Hair Tests Less Likely to Detect Cannabinoids Following Cosmetic Treatments

DUDELANGE, LUXEMBOURG — Cosmetic hair treatments, such as bleaching or perming, interfere with the detection of cannabinoids and their metabolites in hair, according to data published in the journal Forensic Science International.

A pair of European researchers assessed the impact of various cosmetic treatments — including bleaching, perming, and dyeing — on 30 THC-positive hair samples.

They concluded: “We found that any type of cosmetic hair treatment has an effect on cannabinoid concentrations in hair. … Bleaching and perming reduced all cannabinoids concentration in hair; THC was more affected than THC-COOH [the carboxy-THC metabolite], CBN [cannabinol] and CBD [cannabidol]. Bleaching caused strong chemical degradation on cannabinoids, while perming exerted more a leaching out effect. Permanent colorings in single applications had only little effects on cannabinoids.”

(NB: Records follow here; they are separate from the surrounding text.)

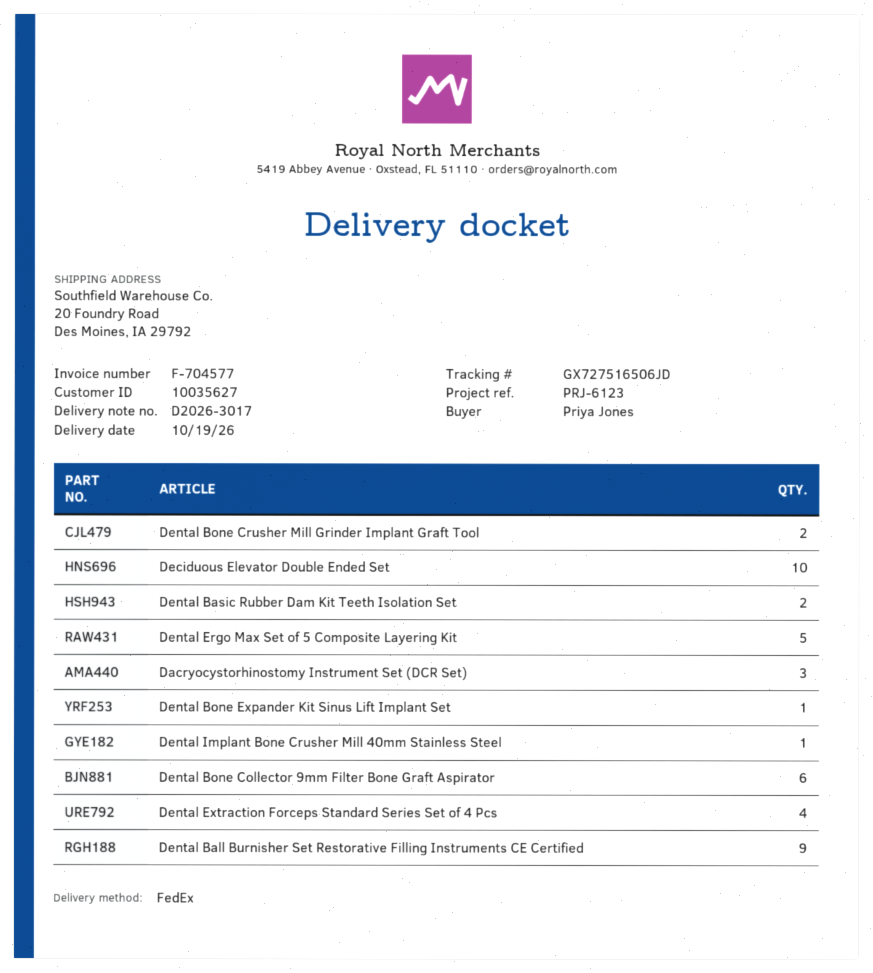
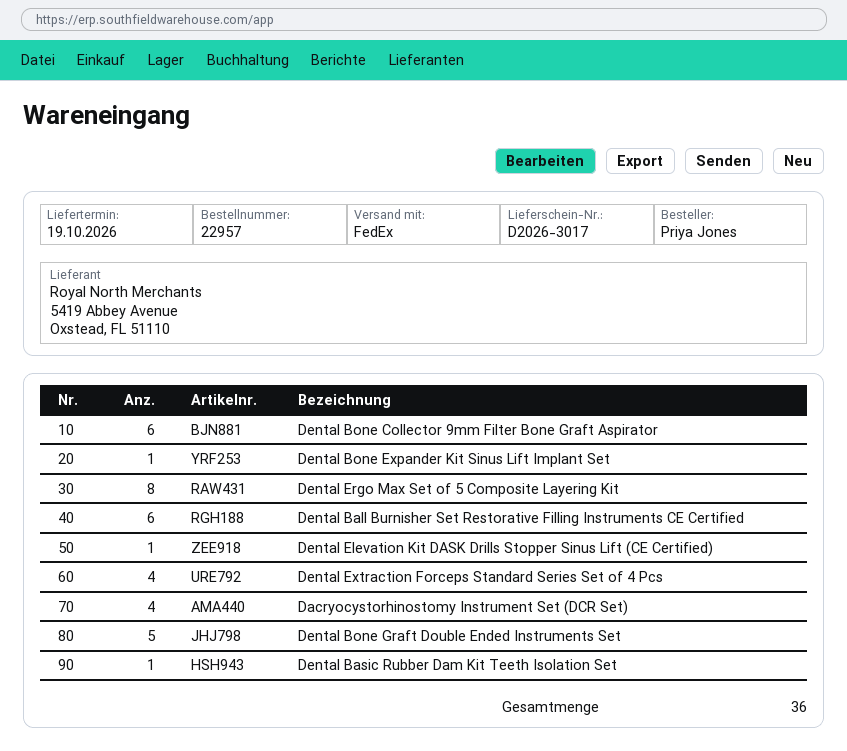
Dental Bone Crusher Mill Grinder Implant Graft Tool: 2 -> none
Deciduous Elevator Double Ended Set: 10 -> none
Dental Basic Rubber Dam Kit Teeth Isolation Set: 2 -> 1
Dental Ergo Max Set of 5 Composite Layering Kit: 5 -> 8
Dacryocystorhinostomy Instrument Set (DCR Set): 3 -> 4
Dental Implant Bone Crusher Mill 40mm Stainless Steel: 1 -> none
Dental Ball Burnisher Set Restorative Filling Instruments CE Certified: 9 -> 6
Dental Elevation Kit DASK Drills Stopper Sinus Lift (CE Certified): none -> 1
Dental Bone Graft Double Ended Instruments Set: none -> 5

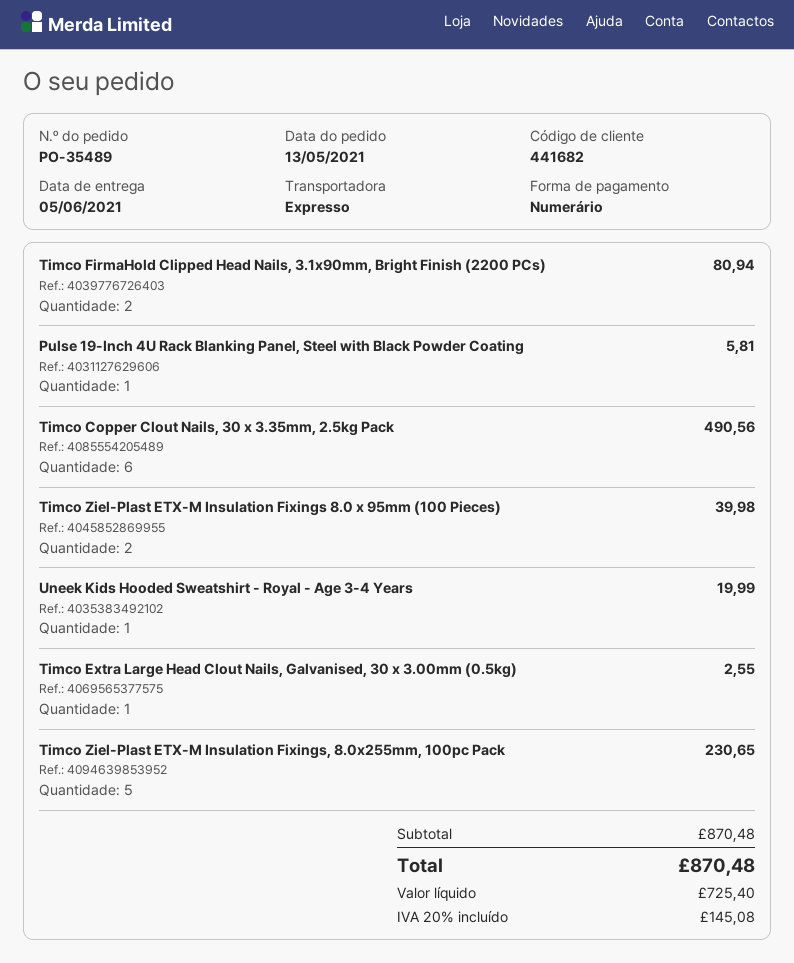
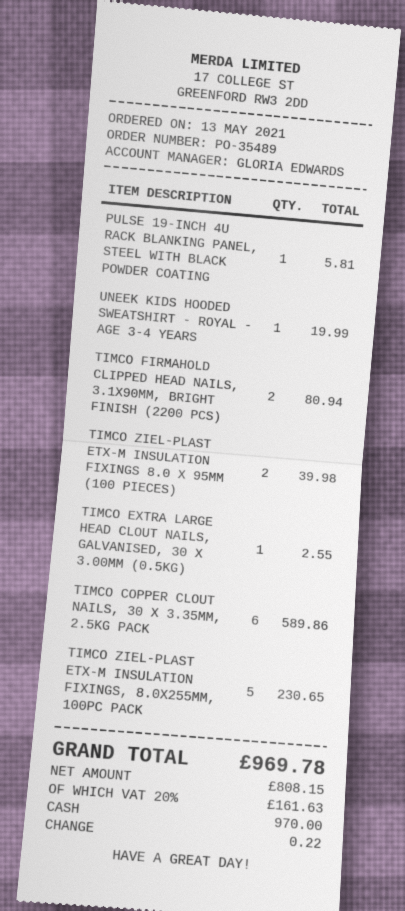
Timco Copper Clout Nails, 30 x 3.35mm, 2.5kg Pack: 6 for 490.56 -> 6 for 589.86
net: 725.40 -> 808.15
tax: 20% = 145.08 -> 20% = 161.63
total: 870.48 -> 969.78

Prior studies of hair follicle drug detection testing have reported that the tests are far more likely to identify those who engage in the daily use of cannabis as compared to those who consume it only occasionally.

Full text of the study, “Influence of cosmetic hair treatments on cannabinoids in hair; bleaching, perming, and permanent coloring,” appears in Forensic Science International.